By Anna Gratzer and Colin Mixson New York Daily News

A charity organization has stepped in to arrange the burial of a 68-year-old woman who was crushed to death crossing a Brooklyn roadway in her wheelchair after the group found she has no next of kin.

“To bury someone who is a loner is one of the most important commandments that we have,” said Rabbi Solomon Feldman, who works at Chesed Shel Emes, a charity organization that provides free Jewish burials.

Joyce Greenberg, 68, was struck and killed in Kensington while crossing Webster Ave. by the 73-year-old driver of a Lexus SUV heading south on McDonald Ave. Sunday, according to police.

Greenberg became pinned beneath the vehicle and suffered severe trauma, cops said.

Paramedics rushed her to Maimonides Medical Center, where she was pronounced dead, according to law enforcement.

 

Greenberg lived on the fifth floor of a Lawrence Ave. independent living facility called the Joseph Belsky House, about two blocks away from where she was killed.

Workers there remembered Greenberg as a solitary figure who kept her distance from other tenants and rarely joined in group activities.

“She would just be sitting by herself [outside], relaxing in the fresh breeze,” said a health aide who asked to not be identified. “She’d go to the supermarket by herself. She was very independent.”

Feldman’s organization received an anonymous phone call asking if the Hasidic charity-based organization could handle her burial, claiming she had no family or close friends to see her laid to rest, the rabbi said.

“Someone who knew her, who knew she’s Jewish, knows she has no relatives reached out,” Feldman said Monday. “We are an Orthodox Jewish-based group, but we care and try to make sure every Jew gets a Jewish burial.”

When New Yorkers die without anyone to arrange their funeral, the city takes their bodies to Potters Field on Hart Island, where they may be interred in trenches filled with dozens of other caskets, Feldman noted.

Chesed Shel Emes buries clients in private plots at a cemetery in Woodridge, Sullivan County, where the body is interred in a shroud and the proper rights are observed, Feldman said.

“Jewish tradition places a significant emphasis on the sanctity of the human body,” said Feldman. “By following specific rituals and customs, it is believed that the deceased is honored in death, and every Jew deserves that honor.”

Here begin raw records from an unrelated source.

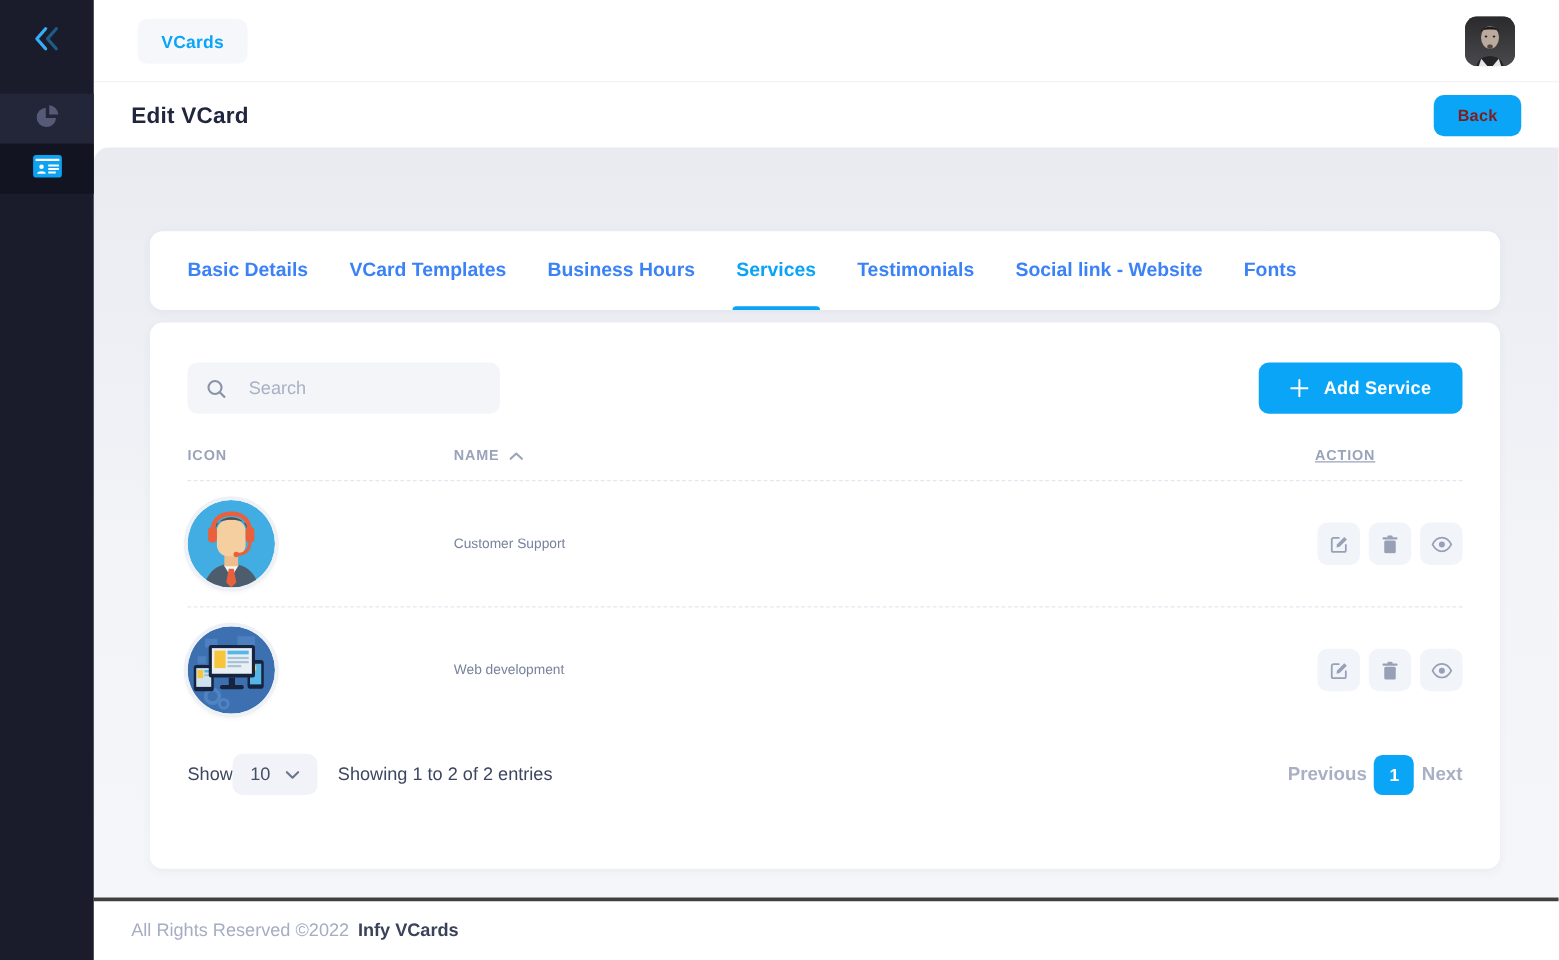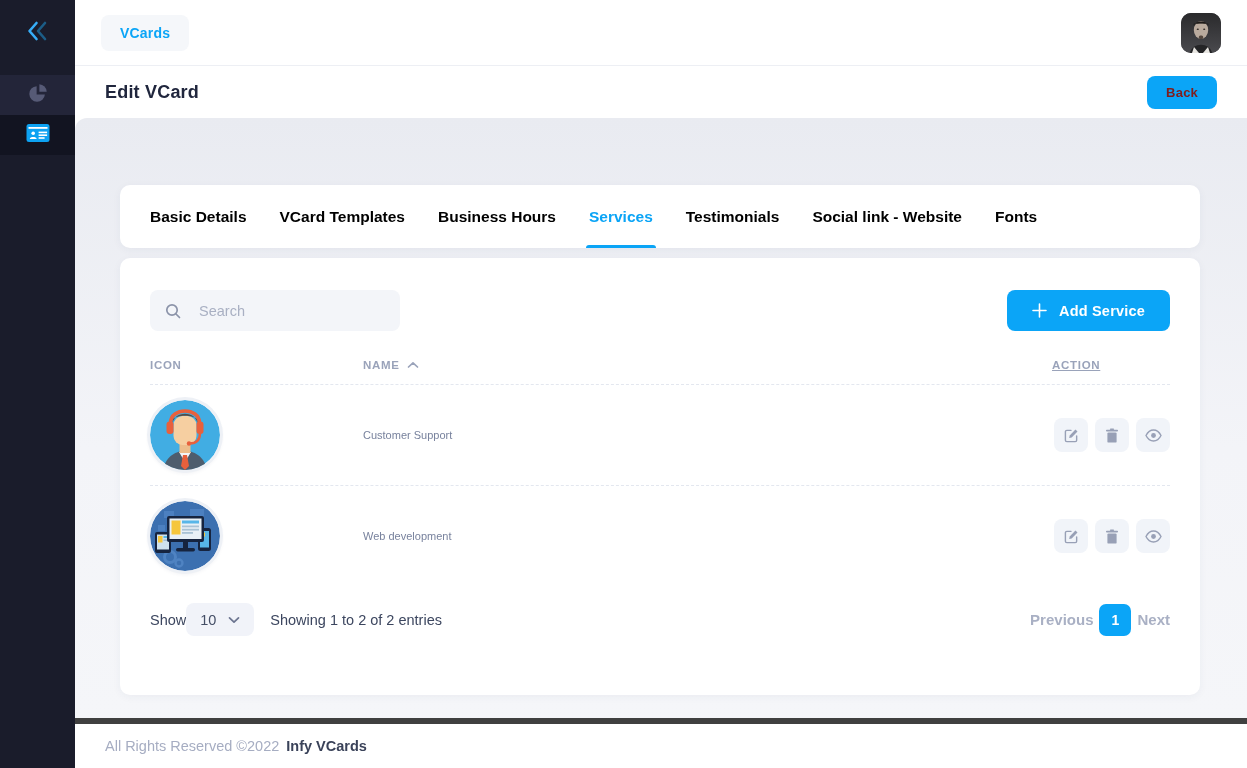--- a/index.html
+++ b/index.html
@@ -16,40 +16,40 @@
   .sidebar { position:absolute; left:0; top:0; width:75px; height:768px; background:#1a1c2b; z-index:5; }
   .collapse-btn { height:66px; display:flex; align-items:center; justify-content:center; cursor:pointer; }
   .side-item { height:40px; display:flex; align-items:center; justify-content:center; cursor:pointer; }
   .side-item.dashboard { background:#232539; }
   .side-item.vcards { background:#121421; }
 
   
   .main { position:absolute; left:75px; top:0; width:1172px; height:768px; background:#ffffff; }
 
   .topbar { height:66px; background:#fff; border-bottom:1px solid #edeff4;
-            display:flex; align-items:center; justify-content:space-between; padding:0 26px; }
+            display:flex; align-items:center; justify-content:space-between; padding:0 35px; }
   .breadcrumb-chip { background:#f5f7fa; border-radius:8px; padding:10px 19px;
                      color:#0ba5f7; font-size:14px; font-weight:700; letter-spacing:.2px; cursor:pointer; }
   .avatar { width:40px; height:40px; border-radius:10px; overflow:hidden; cursor:pointer; display:block; }
 
   .pageheader { height:52px; background:#fff; display:flex; align-items:center;
                 justify-content:space-between; padding:0 30px; }
   .page-title { font-size:18px; font-weight:700; color:#20263d; letter-spacing:.2px; }
   .back-btn { background:#0ba5f7; color:#7f1d1d; font-size:13px; font-weight:700;
               border:none; border-radius:8px; padding:9px 19px; cursor:pointer;
               font-family:inherit; letter-spacing:.2px; }
 
   .content { position:absolute; top:118px; left:0; right:0; bottom:50px;
              background:linear-gradient(180deg,#e9ebf1 0%,#f3f4f8 55%,#f5f6f9 100%);
              border-top-left-radius:12px; }
 
   .tabs-card { position:absolute; left:45px; top:67px; width:1080px; height:63px;
                background:#fff; border-radius:10px; box-shadow:0 2px 8px rgba(40,50,90,.05);
                display:flex; align-items:stretch; padding:0 30px; gap:33px; }
-  .tab { font-size:15.5px; font-weight:600; color:#000000; position:relative;
+  .tab { font-size:15.5px; font-weight:600; color:#3b82f6; position:relative;
          display:flex; align-items:center; cursor:pointer; white-space:nowrap; }
   .tab.active { color:#0aa4f6; }
   .tab.active::after { content:""; position:absolute; left:-3px; right:-3px; bottom:0;
                        height:3px; background:#0aa4f6; border-radius:3px 3px 0 0; }
 
   .main-card { position:absolute; left:45px; top:140px; width:1080px; height:437px;
                background:#fff; border-radius:10px; box-shadow:0 2px 8px rgba(40,50,90,.05);
                padding:32px 30px; }
 
   .toolbar-row { display:flex; justify-content:space-between; align-items:center; }
@@ -85,21 +85,21 @@
                align-items:center; justify-content:center; gap:12px; color:#444e66;
                font-weight:500; cursor:pointer; }
   .summary { margin-left:16px; color:#3c465f; font-weight:500; }
   .pager { margin-left:auto; display:flex; align-items:center; gap:6px; }
   .pager-link { color:#a9b0c4; font-size:15px; font-weight:600; cursor:pointer; }
   .page-box { width:32px; height:32px; background:#0ba5f7; border-radius:7px; color:#fff;
               display:flex; align-items:center; justify-content:center; font-size:14px;
               font-weight:600; cursor:pointer; }
 
   .footer { position:absolute; bottom:0; height:50px; left:0; right:0; background:#fff;
-            border-top:6px solid #404040; display:flex; align-items:center; padding:0 30px; gap:7px;
+            border-top:3px solid #404040; display:flex; align-items:center; padding:0 30px; gap:7px;
             font-size:14.5px; }
   .rights { color:#a6adc2; font-weight:500; }
   .brand { color:#3a4259; font-weight:600; }
 </style>
 </head>
 <body>
 
 <nav class="sidebar">
   <div class="collapse-btn">
     <span>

Because Jewish custom requires that as much of the body be buried as possible, Chesed Shel Emes volunteers went so far as to clean Greenberg’s blood off the Lexus that killed her, so that it can eventually be entombed with the rest of her remains.

Before Feldman’s group can claim the body, the city medical examiner needs to confirm she has no next of kin, before getting final approval from the Manhattan public administrator.

The driver of the Lexus remained at the scene following the crash. No arrests have been made, cops said.